At times, we went out on the street to beg money from the passers-by. "Bro, 27 kopecks short of a bottle, can you help out?"… "Sister, 11 kopecks for a pack of "Belomor", eh? Two days without a smoke.."

Alimosha explained the nuances to me. Never address the pensioner oldies – no go, and they might even start to yell. Asking for a round sum was also a mistake; instead of 27 he would give you at least 30, and instead of 11 you'd get 15 kopecks.

What the money for? Well, instead of 9-kopeck shag, or bitter "Pamir" for 11 kopecks, you could buy Cuban "Portugas", aka "the thermonuclear", or that same "Prima" again; but not Indian "Red and White" – a sour crap in golden-foil wrappers.
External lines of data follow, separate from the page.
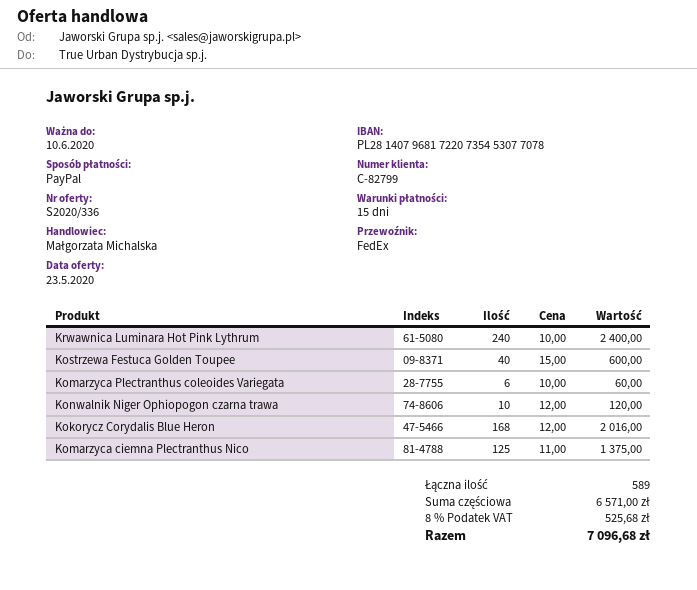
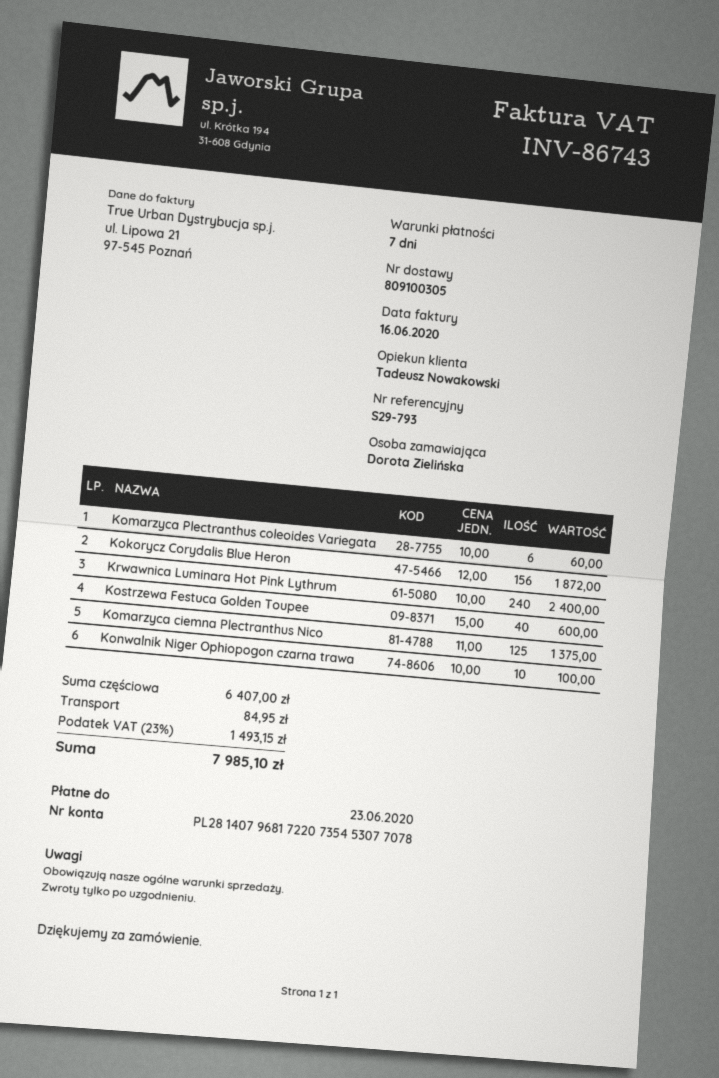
payment terms: 15 days -> 7 days
sales rep: Małgorzata Michalska -> Tadeusz Nowakowski
Konwalnik Niger Ophiopogon czarna trawa: 10 x 12.00 = 120.00 -> 10 x 10.00 = 100.00
Kokorycz Corydalis Blue Heron: 168 x 12.00 = 2016.00 -> 156 x 12.00 = 1872.00
subtotal: 6571.00 -> 6407.00
shipping: none -> 84.95
tax: 8% = 525.68 -> 23% = 1493.15
total: 7096.68 -> 7985.10

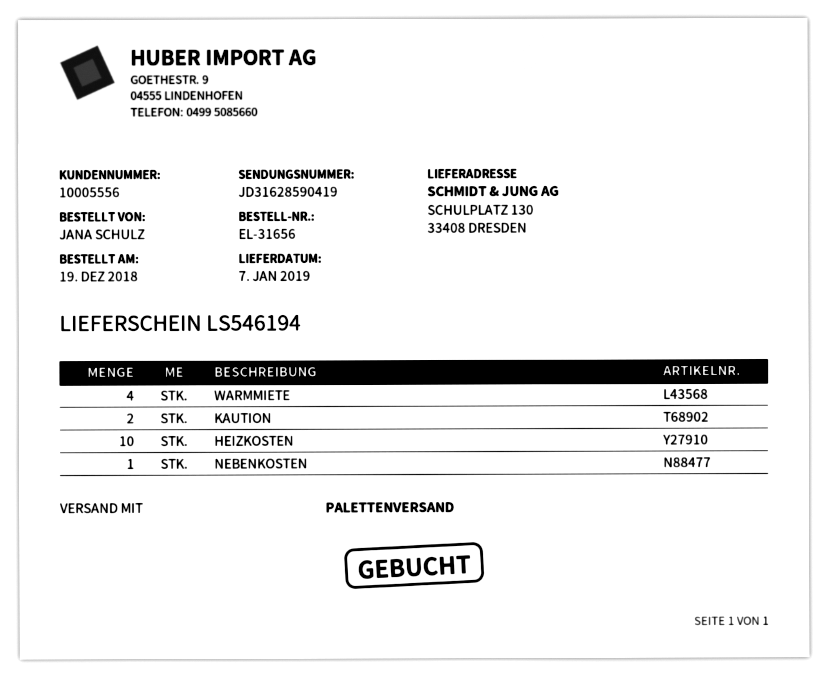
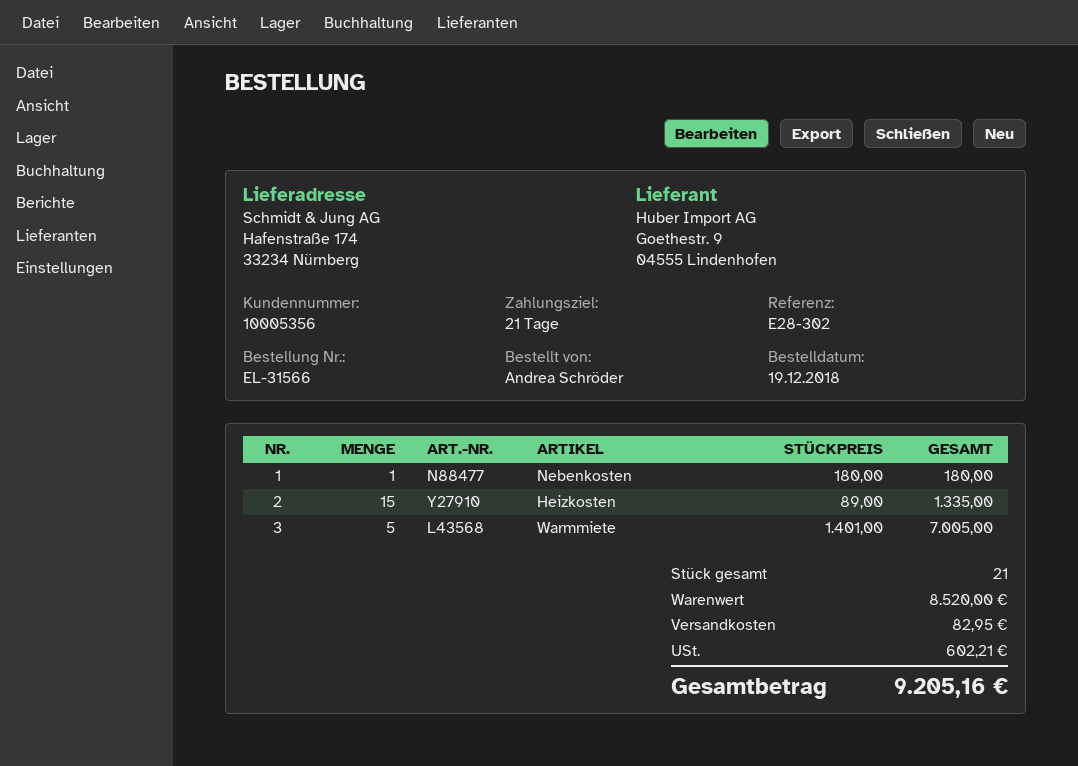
order number: EL-31656 -> EL-31566
customer number: 10005556 -> 10005356
ordered by: JANA SCHULZ -> Andrea Schröder
ship to: SCHULPLATZ 130, 33408 DRESDEN -> Hafenstraße 174, 33234 Nürnberg
WARMMIETE: 4 -> 5
KAUTION: 2 -> none
HEIZKOSTEN: 10 -> 15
And sometimes we drink wine too; to drive away fatigue and flush down the snack from the bakery plant.

Oh, how low I fell! Cadging on the street! Where's my decency, my self-esteem? How could I possibly not die of shame?

(…well, firstly, in our cant there was a more precise term for that activity: we were not cadging, but jackalling.

As for my decency and self-esteem whereabouts, they're always by me only their shape vacillate unlike some rigidly constant values as that of never-ending Pi we were taught at school for I don’t know what purpose.

And in regard to shame, I'm probably a pervert here. I feel more ashamed of robbing that Whatman paper tophat from credulous Valya Pisanko, than of receiving soiled coppers in my capped palm from the passers-by.

And even though I might, at certain points, be a noble man, yet, on the whole, I'm anything but a Spanish grandee, and you can safely take my word for it…)

In February, the bread-and-butter carnival was over; we were transferred to the construction of the Medical Center whose basement was already bridged over with concrete flooring slabs, but not completely. Underneath those slabs, we were hiding from the winter wind around a fire built of any lumber or raw-timber we came across and split with the breakers because there was no trailer to shelter in.

The territory of the future Medical Center were vast indeed, but being on the city outskirts it provided no hunting grounds for jackalling…

The trucks for our transportation to work and back all were from a local motor depot manned by the civvy drivers… Ours was a hairy asshole. He flew into the grounds of the would-be Medical Center on his UAZ-66, hit the brakes and the truck glided over the icy ground, turned around and stopped still – get in, off we go!

During the trick, the badly fixed, tattered, canvas top quacked and bubbled like a parachute in arms of a landed saboteur. The driver grinned his bad-teeth smile from under his thin mustache – he was in high spirits from that sort of gypsy romanticism.